What this task involves: Below are the records; copy exactly the lines from the first through the one containing "font-size:6px; color:#6e6e6e; margin-left:3px;", both included, and leave out the pictures.

[Extracted data entries]
=======

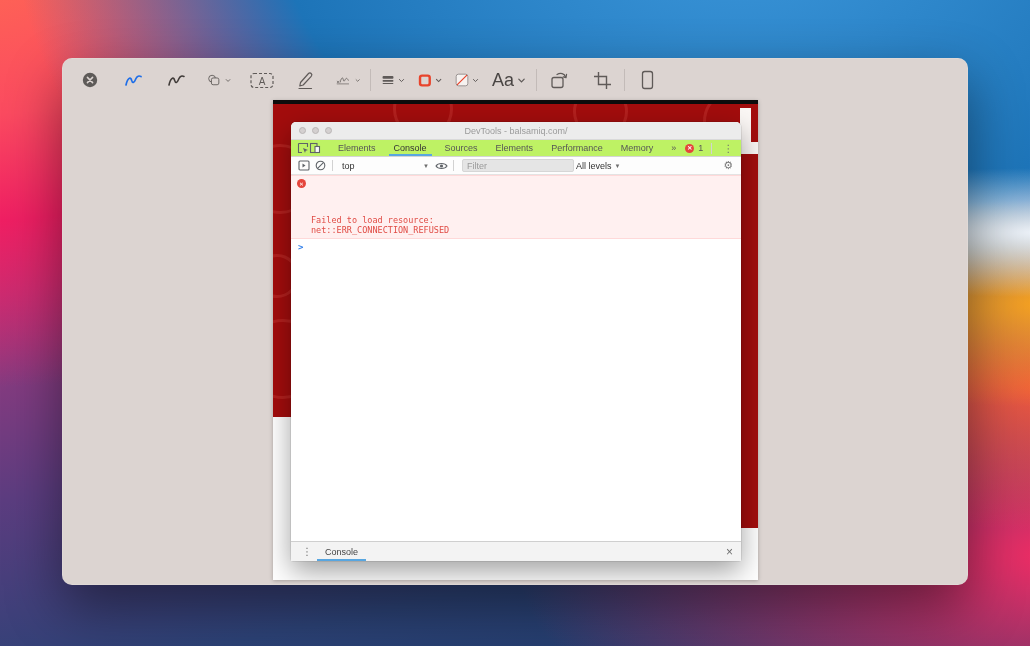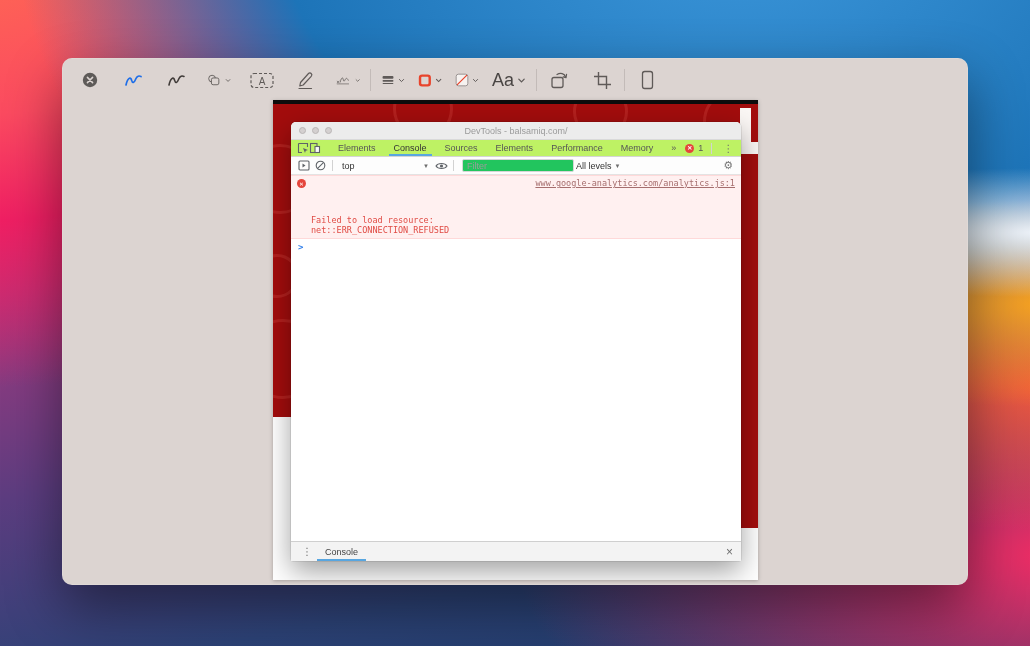--- a/index.html
+++ b/index.html
@@ -75,21 +75,21 @@
   .tb-div { width:1px; height:11px; background:#d2d2d2; margin:0 4px; }
   .dt-tab-right { margin-left:auto; display:flex; align-items:center; gap:4px; }
   .err-badge { width:9px; height:9px; border-radius:50%; background:#e5453c; color:#fff; font-size:6px; font-weight:bold;
     display:flex; align-items:center; justify-content:center; line-height:1; }
   .kebab { color:#6e6e6e; font-size:10px; letter-spacing:0; padding:0 3px; }
 
   .dt-toolbar { height:18px; background:#fdfdfd; border-bottom:1px solid #e3e3e3; display:flex; align-items:center; padding:0 5px; }
   .ctx-select { display:flex; align-items:center; width:96px; color:#333; padding-left:5px; }
   .ctx-select .arrow { margin-left:auto; font-size:6px; color:#6e6e6e; padding-right:4px; }
   .filter-input {
-    width:112px; height:13px; border:1px solid #d6d6d6; background:#22c55e; border-radius:2px;
+    width:112px; height:13px; border:1px solid #d6d6d6; background:#e5e5e5; border-radius:2px;
     font-size:9px; padding:0 4px; color:#333; font-family:"Liberation Sans", sans-serif; margin-left:4px;
   }
   .filter-input::placeholder { color:#9a9a9a; }
   .levels { display:flex; align-items:center; color:#333; margin-left:2px;text-align:center; }
   .levels .arrow { font-size:6px; color:#6e6e6e; margin-left:3px; }
   .gear { margin-left:auto; color:#787878; font-size:11px; font-family:"DejaVu Sans", sans-serif; padding-right:3px; }
 
   .console-error {
     background:#fff0f0; border-top:1px solid #ffd9d9; border-bottom:1px solid #ffd9d9;
     display:flex; padding:2px 6px 3px 6px; font-family:"DejaVu Sans Mono", monospace; font-size:8.5px; color:#e04b44;
@@ -345,21 +345,20 @@
       </div>
 
       <div class="console-error">
         <div class="err-x">
             <span>✕</span>
           </div>
         <div class="msg">
           <div>Failed to load resource:</div>
           <div style="padding-left:0;">net::ERR_CONNECTION_REFUSED</div>
         </div>
-        <div class="src">www.google-analytics.com/analytics.js:1</div>
       </div>
 
       <div class="prompt-row">
         <span>&gt;</span>
       </div>
 
       <div class="dt-footer">
         <div class="kebab">⋮</div>
         <div class="drawer-tab">
             <span>Console</span>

=======

Exercise answer:
--- a/index.html
+++ b/index.html
@@ -75,21 +75,21 @@
   .tb-div { width:1px; height:11px; background:#d2d2d2; margin:0 4px; }
   .dt-tab-right { margin-left:auto; display:flex; align-items:center; gap:4px; }
   .err-badge { width:9px; height:9px; border-radius:50%; background:#e5453c; color:#fff; font-size:6px; font-weight:bold;
     display:flex; align-items:center; justify-content:center; line-height:1; }
   .kebab { color:#6e6e6e; font-size:10px; letter-spacing:0; padding:0 3px; }
 
   .dt-toolbar { height:18px; background:#fdfdfd; border-bottom:1px solid #e3e3e3; display:flex; align-items:center; padding:0 5px; }
   .ctx-select { display:flex; align-items:center; width:96px; color:#333; padding-left:5px; }
   .ctx-select .arrow { margin-left:auto; font-size:6px; color:#6e6e6e; padding-right:4px; }
   .filter-input {
-    width:112px; height:13px; border:1px solid #d6d6d6; background:#22c55e; border-radius:2px;
+    width:112px; height:13px; border:1px solid #d6d6d6; background:#e5e5e5; border-radius:2px;
     font-size:9px; padding:0 4px; color:#333; font-family:"Liberation Sans", sans-serif; margin-left:4px;
   }
   .filter-input::placeholder { color:#9a9a9a; }
   .levels { display:flex; align-items:center; color:#333; margin-left:2px;text-align:center; }
   .levels .arrow { font-size:6px; color:#6e6e6e; margin-left:3px; }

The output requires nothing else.